EXERCISE GOAL = Write the listing out again word for word. Pictures do not belong in the copy.

EXTRACTED DATA =
══════

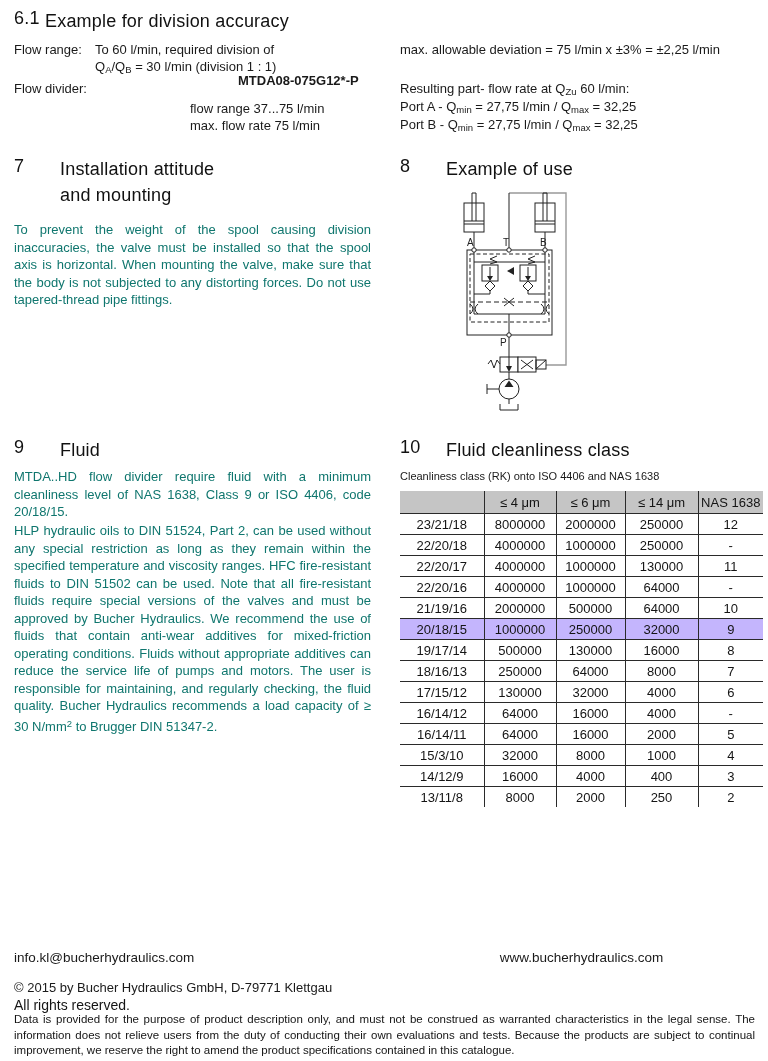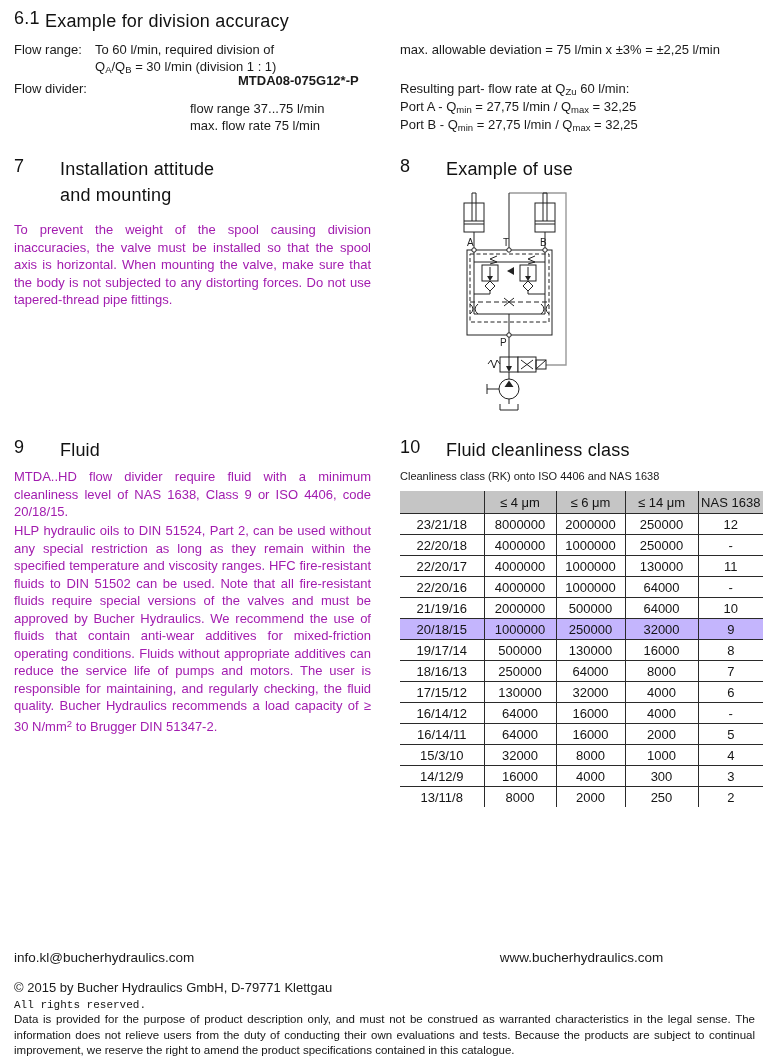--- a/index.html
+++ b/index.html
@@ -13,7 +13,7 @@
   .h .num { flex:0 0 46px; }
   .h .num31 { flex:0 0 31px; }
   .h .t { line-height:26px; }
-  .body-txt { font-size:13px; line-height:17.5px; text-align:justify; color:#a21caf; }
+  .body-txt { font-size:13px; line-height:17.5px; text-align:justify; color:#0f766e; }
   .line { font-size:13px; line-height:17px; white-space:nowrap; }
   .bold { font-weight:bold; }
   sub { font-size:9.5px; vertical-align:-2px; }

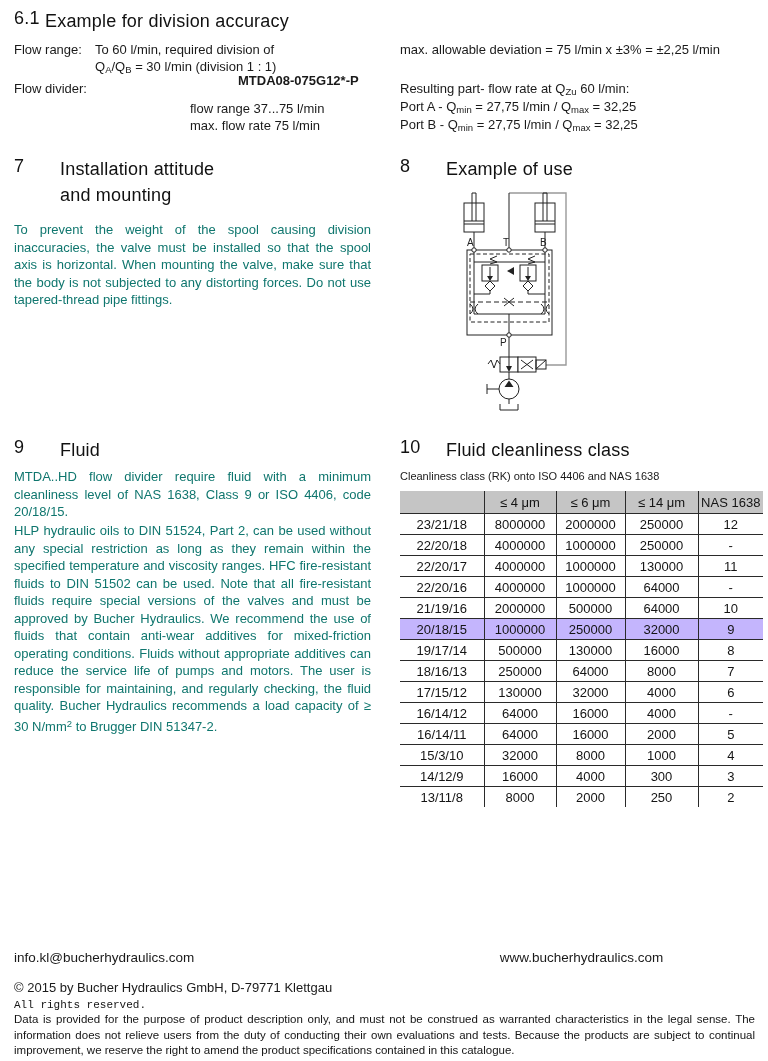--- a/index.html
+++ b/index.html
@@ -271,7 +271,7 @@
         <td>14/12/9</td>
         <td>16000</td>
         <td>4000</td>
-        <td>300</td>
+        <td>400</td>
         <td>3</td>
       </tr>
 

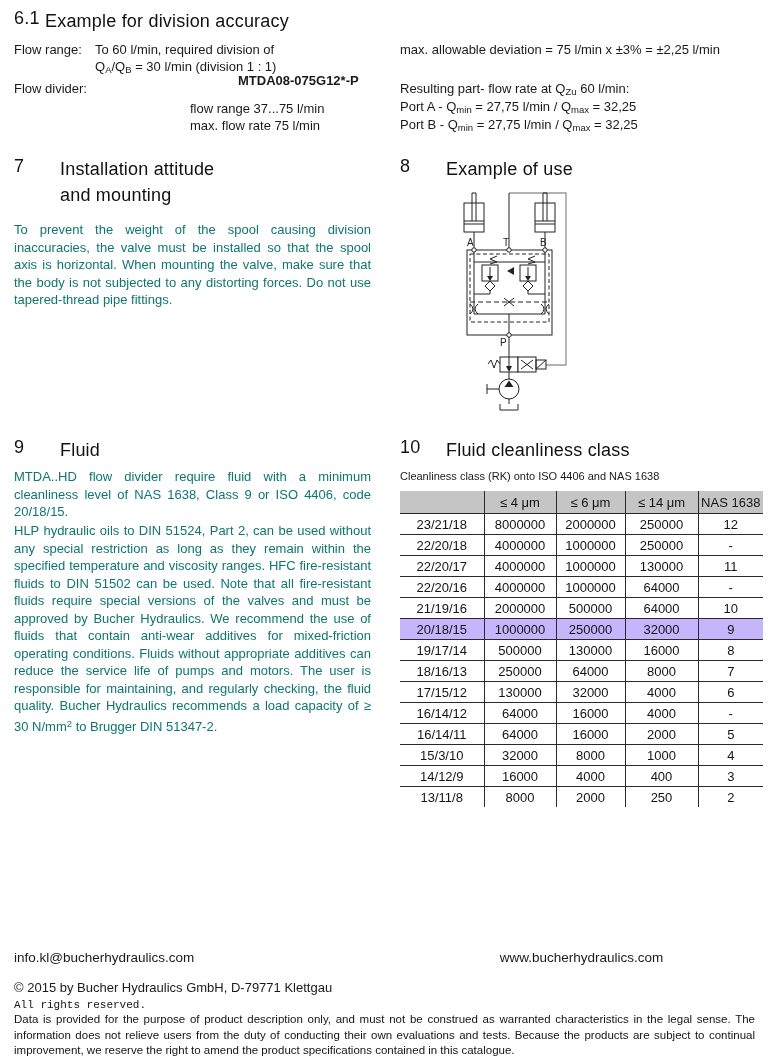--- a/index.html
+++ b/index.html
@@ -35,7 +35,7 @@
   table.cl tbody tr.hl td { background:#c4b5fd; }
   .code-h div { line-height:15px; }
 
-  .footer-small { font-size:11px; line-height:14px; color:#141414;font-family:Liberation Mono, monospace; }
+  .footer-small { font-size:14px; line-height:14px; color:#141414; }
   .disclaimer { font-size:11.5px; line-height:15.5px; text-align:justify; color:#141414; }
   svg text { font-family:"Liberation Sans", sans-serif; }
 </style>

══════

REPLY =
--- a/index.html
+++ b/index.html
@@ -13,7 +13,7 @@
   .h .num { flex:0 0 46px; }
   .h .num31 { flex:0 0 31px; }
   .h .t { line-height:26px; }
-  .body-txt { font-size:13px; line-height:17.5px; text-align:justify; color:#a21caf; }
+  .body-txt { font-size:13px; line-height:17.5px; text-align:justify; color:#0f766e; }
   .line { font-size:13px; line-height:17px; white-space:nowrap; }
   .bold { font-weight:bold; }
   sub { font-size:9.5px; vertical-align:-2px; }

--- a/index.html
+++ b/index.html
@@ -271,7 +271,7 @@
         <td>14/12/9</td>
         <td>16000</td>
         <td>4000</td>
-        <td>300</td>
+        <td>400</td>
         <td>3</td>
       </tr>
 

--- a/index.html
+++ b/index.html
@@ -35,7 +35,7 @@
   table.cl tbody tr.hl td { background:#c4b5fd; }
   .code-h div { line-height:15px; }
 
-  .footer-small { font-size:11px; line-height:14px; color:#141414;font-family:Liberation Mono, monospace; }
+  .footer-small { font-size:14px; line-height:14px; color:#141414; }
   .disclaimer { font-size:11.5px; line-height:15.5px; text-align:justify; color:#141414; }
   svg text { font-family:"Liberation Sans", sans-serif; }
 </style>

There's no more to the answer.